TASK STATEMENT:
Pull every line of the entries that has the word "italic".
-------- DATASET RECORDS --------
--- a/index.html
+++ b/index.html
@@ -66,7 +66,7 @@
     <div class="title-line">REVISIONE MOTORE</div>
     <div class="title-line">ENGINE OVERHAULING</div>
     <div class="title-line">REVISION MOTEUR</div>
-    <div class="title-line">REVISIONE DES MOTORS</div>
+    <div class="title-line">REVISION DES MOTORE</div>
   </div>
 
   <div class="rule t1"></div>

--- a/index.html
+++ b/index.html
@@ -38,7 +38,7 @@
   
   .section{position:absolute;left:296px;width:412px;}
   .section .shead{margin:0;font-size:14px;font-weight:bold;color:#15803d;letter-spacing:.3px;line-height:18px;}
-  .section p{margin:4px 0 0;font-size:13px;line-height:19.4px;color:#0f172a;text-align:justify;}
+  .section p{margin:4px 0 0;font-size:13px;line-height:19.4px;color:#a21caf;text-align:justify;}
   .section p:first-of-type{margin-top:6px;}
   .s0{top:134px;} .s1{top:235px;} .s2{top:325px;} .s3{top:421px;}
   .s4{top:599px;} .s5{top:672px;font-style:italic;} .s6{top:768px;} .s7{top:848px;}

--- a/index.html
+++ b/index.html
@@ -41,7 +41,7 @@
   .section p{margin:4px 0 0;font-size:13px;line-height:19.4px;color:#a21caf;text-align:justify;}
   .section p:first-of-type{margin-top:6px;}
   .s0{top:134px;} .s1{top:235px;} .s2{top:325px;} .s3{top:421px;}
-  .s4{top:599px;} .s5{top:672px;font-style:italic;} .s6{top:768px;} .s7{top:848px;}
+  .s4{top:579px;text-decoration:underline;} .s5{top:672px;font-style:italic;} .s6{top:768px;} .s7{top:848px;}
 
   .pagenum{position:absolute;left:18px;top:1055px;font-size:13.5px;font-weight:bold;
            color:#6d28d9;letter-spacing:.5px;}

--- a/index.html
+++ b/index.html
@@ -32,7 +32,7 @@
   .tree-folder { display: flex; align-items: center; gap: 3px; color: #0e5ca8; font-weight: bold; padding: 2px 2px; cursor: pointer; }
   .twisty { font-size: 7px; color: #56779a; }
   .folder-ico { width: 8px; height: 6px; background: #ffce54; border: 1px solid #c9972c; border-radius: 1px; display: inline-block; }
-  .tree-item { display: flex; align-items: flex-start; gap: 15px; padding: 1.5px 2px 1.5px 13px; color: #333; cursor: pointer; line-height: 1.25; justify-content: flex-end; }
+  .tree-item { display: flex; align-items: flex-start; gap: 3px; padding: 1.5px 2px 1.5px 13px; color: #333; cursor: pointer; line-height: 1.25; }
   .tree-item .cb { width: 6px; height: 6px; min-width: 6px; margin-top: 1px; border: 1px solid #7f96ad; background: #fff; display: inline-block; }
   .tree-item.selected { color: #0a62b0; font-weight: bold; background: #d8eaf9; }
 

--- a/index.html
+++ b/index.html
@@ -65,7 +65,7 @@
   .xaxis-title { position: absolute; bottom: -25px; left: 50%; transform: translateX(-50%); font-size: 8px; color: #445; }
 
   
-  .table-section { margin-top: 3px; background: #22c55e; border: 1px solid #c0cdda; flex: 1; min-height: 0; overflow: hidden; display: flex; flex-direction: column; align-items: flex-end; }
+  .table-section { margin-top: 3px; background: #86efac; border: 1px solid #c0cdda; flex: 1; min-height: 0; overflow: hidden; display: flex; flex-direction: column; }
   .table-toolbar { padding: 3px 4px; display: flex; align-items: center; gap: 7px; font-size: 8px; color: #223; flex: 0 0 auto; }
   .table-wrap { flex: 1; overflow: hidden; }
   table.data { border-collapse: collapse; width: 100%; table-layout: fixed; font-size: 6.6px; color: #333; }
--------
SOLUTION:
   .s4{top:599px;} .s5{top:672px;font-style:italic;} .s6{top:768px;} .s7{top:848px;}
-  .s4{top:599px;} .s5{top:672px;font-style:italic;} .s6{top:768px;} .s7{top:848px;}
+  .s4{top:579px;text-decoration:underline;} .s5{top:672px;font-style:italic;} .s6{top:768px;} .s7{top:848px;}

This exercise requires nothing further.